- [Work instructions] Only one stretch of the data below is needed. Output the lines from the one with "tax: 13.5% = 541.30 -> 13.5% = 581.25" up to and including the one with "order date: 2016-04-05 -> 2016-03-29", exactly as they stand.

Revision tracking records
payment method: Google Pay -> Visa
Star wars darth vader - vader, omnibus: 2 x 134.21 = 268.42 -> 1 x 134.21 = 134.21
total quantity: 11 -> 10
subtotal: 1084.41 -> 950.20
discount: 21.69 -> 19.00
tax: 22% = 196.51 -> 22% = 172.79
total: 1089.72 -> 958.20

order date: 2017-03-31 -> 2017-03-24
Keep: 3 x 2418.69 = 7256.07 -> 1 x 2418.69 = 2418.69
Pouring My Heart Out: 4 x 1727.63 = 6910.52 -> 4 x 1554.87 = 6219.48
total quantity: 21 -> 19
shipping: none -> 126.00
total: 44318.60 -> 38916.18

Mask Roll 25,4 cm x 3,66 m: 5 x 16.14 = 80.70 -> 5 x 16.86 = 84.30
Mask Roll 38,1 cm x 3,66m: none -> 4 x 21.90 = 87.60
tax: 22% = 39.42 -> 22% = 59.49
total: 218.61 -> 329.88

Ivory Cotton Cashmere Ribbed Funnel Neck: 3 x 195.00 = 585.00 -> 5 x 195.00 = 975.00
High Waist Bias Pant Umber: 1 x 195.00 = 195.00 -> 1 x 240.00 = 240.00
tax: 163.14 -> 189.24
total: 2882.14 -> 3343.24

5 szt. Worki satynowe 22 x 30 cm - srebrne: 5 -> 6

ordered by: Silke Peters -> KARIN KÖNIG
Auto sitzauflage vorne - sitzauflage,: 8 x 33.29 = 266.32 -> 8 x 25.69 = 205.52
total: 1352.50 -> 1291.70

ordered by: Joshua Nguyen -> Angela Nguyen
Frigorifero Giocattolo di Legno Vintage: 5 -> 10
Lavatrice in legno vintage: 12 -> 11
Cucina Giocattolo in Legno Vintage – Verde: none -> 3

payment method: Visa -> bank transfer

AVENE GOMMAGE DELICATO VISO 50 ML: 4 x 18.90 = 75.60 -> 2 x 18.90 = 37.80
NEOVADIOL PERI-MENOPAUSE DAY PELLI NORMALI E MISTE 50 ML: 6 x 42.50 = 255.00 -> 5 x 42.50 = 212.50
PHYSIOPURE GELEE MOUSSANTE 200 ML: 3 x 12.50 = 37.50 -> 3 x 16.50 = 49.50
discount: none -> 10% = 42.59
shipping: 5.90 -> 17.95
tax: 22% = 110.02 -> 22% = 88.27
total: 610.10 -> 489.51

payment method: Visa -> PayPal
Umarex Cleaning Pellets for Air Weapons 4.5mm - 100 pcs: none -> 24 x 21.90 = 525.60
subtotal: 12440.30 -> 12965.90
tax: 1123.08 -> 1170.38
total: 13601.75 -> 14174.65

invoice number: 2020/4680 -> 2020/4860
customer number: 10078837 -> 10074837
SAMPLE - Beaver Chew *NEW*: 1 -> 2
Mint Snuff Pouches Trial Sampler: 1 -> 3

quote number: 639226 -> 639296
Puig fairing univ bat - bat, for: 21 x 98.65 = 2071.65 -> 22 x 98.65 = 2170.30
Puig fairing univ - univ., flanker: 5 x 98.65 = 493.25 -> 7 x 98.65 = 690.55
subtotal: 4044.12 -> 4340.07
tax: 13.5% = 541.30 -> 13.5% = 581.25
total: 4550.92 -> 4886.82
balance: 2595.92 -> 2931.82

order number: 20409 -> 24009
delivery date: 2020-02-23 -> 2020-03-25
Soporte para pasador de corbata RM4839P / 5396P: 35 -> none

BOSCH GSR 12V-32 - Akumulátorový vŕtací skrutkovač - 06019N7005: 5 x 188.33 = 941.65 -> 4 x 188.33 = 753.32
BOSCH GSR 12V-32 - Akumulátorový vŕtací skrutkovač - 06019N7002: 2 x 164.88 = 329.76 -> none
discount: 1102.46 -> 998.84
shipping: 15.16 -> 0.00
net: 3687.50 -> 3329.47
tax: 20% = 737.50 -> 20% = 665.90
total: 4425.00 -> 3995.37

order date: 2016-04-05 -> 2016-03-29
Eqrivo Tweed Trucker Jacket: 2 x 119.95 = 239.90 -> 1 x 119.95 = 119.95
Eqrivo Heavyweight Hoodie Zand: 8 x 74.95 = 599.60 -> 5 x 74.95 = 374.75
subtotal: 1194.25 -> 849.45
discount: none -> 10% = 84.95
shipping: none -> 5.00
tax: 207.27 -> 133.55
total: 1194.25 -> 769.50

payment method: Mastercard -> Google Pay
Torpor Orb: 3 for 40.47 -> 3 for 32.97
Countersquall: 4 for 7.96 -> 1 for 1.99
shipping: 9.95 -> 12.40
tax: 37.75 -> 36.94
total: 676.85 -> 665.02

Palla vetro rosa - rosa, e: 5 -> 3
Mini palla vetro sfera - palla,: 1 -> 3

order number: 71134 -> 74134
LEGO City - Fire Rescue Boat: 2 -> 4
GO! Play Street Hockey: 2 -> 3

- [Answer area]
tax: 13.5% = 541.30 -> 13.5% = 581.25
total: 4550.92 -> 4886.82
balance: 2595.92 -> 2931.82

order number: 20409 -> 24009
delivery date: 2020-02-23 -> 2020-03-25
Soporte para pasador de corbata RM4839P / 5396P: 35 -> none

BOSCH GSR 12V-32 - Akumulátorový vŕtací skrutkovač - 06019N7005: 5 x 188.33 = 941.65 -> 4 x 188.33 = 753.32
BOSCH GSR 12V-32 - Akumulátorový vŕtací skrutkovač - 06019N7002: 2 x 164.88 = 329.76 -> none
discount: 1102.46 -> 998.84
shipping: 15.16 -> 0.00
net: 3687.50 -> 3329.47
tax: 20% = 737.50 -> 20% = 665.90
total: 4425.00 -> 3995.37

order date: 2016-04-05 -> 2016-03-29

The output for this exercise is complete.